Dataset:
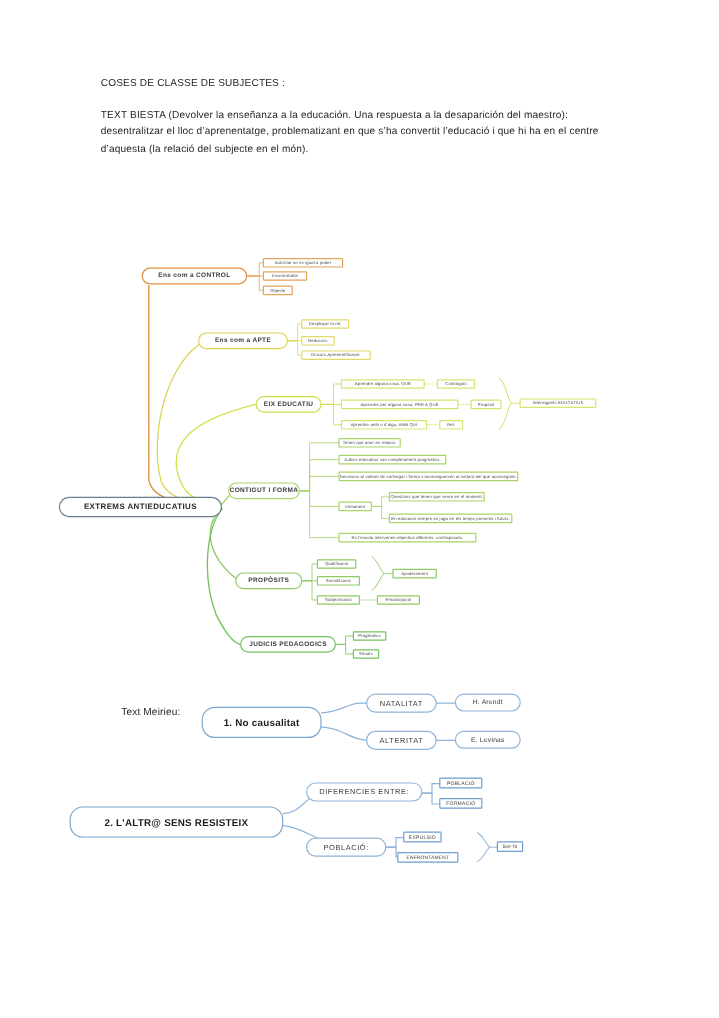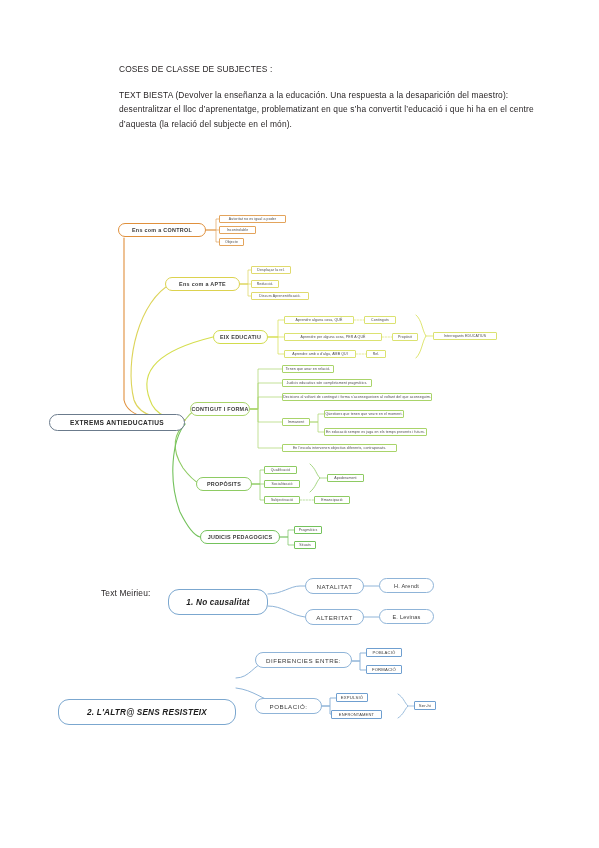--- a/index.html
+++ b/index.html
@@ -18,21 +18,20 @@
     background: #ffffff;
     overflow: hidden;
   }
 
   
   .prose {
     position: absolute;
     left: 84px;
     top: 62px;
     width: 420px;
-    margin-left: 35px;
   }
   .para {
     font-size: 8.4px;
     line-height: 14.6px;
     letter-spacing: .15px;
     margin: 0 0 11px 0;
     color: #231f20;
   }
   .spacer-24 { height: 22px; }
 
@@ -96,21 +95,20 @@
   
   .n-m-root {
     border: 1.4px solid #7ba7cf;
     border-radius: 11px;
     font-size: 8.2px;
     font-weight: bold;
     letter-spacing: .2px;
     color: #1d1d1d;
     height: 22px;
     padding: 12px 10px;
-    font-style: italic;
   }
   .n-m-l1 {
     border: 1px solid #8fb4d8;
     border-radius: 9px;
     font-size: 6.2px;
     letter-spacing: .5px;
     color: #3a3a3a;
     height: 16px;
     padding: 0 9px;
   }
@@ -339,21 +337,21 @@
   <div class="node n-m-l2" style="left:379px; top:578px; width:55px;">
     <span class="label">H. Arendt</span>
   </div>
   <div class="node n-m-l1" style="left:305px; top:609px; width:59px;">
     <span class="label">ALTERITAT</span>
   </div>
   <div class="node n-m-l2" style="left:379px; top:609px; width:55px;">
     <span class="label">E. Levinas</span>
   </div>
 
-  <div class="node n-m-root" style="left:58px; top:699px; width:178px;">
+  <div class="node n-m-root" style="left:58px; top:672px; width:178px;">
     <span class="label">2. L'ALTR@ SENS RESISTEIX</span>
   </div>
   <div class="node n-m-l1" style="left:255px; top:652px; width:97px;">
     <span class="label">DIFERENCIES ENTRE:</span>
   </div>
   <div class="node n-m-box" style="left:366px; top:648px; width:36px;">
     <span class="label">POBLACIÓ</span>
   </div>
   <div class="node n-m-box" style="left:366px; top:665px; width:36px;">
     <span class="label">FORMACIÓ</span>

Task goal:
All entries above must be duplicated exactly; please omit any picture they hold.

Solution to this problem:
--- a/index.html
+++ b/index.html
@@ -18,21 +18,20 @@
     background: #ffffff;
     overflow: hidden;
   }
 
   
   .prose {
     position: absolute;
     left: 84px;
     top: 62px;
     width: 420px;
-    margin-left: 35px;
   }
   .para {
     font-size: 8.4px;
     line-height: 14.6px;
     letter-spacing: .15px;
     margin: 0 0 11px 0;
     color: #231f20;
   }
   .spacer-24 { height: 22px; }
 
@@ -96,21 +95,20 @@
   
   .n-m-root {
     border: 1.4px solid #7ba7cf;
     border-radius: 11px;
     font-size: 8.2px;
     font-weight: bold;
     letter-spacing: .2px;
     color: #1d1d1d;
     height: 22px;
     padding: 12px 10px;
-    font-style: italic;
   }
   .n-m-l1 {
     border: 1px solid #8fb4d8;
     border-radius: 9px;
     font-size: 6.2px;
     letter-spacing: .5px;
     color: #3a3a3a;
     height: 16px;
     padding: 0 9px;
   }
@@ -339,21 +337,21 @@
   <div class="node n-m-l2" style="left:379px; top:578px; width:55px;">
     <span class="label">H. Arendt</span>
   </div>
   <div class="node n-m-l1" style="left:305px; top:609px; width:59px;">
     <span class="label">ALTERITAT</span>
   </div>
   <div class="node n-m-l2" style="left:379px; top:609px; width:55px;">
     <span class="label">E. Levinas</span>
   </div>
 
-  <div class="node n-m-root" style="left:58px; top:699px; width:178px;">
+  <div class="node n-m-root" style="left:58px; top:672px; width:178px;">
     <span class="label">2. L'ALTR@ SENS RESISTEIX</span>
   </div>
   <div class="node n-m-l1" style="left:255px; top:652px; width:97px;">
     <span class="label">DIFERENCIES ENTRE:</span>
   </div>
   <div class="node n-m-box" style="left:366px; top:648px; width:36px;">
     <span class="label">POBLACIÓ</span>
   </div>
   <div class="node n-m-box" style="left:366px; top:665px; width:36px;">
     <span class="label">FORMACIÓ</span>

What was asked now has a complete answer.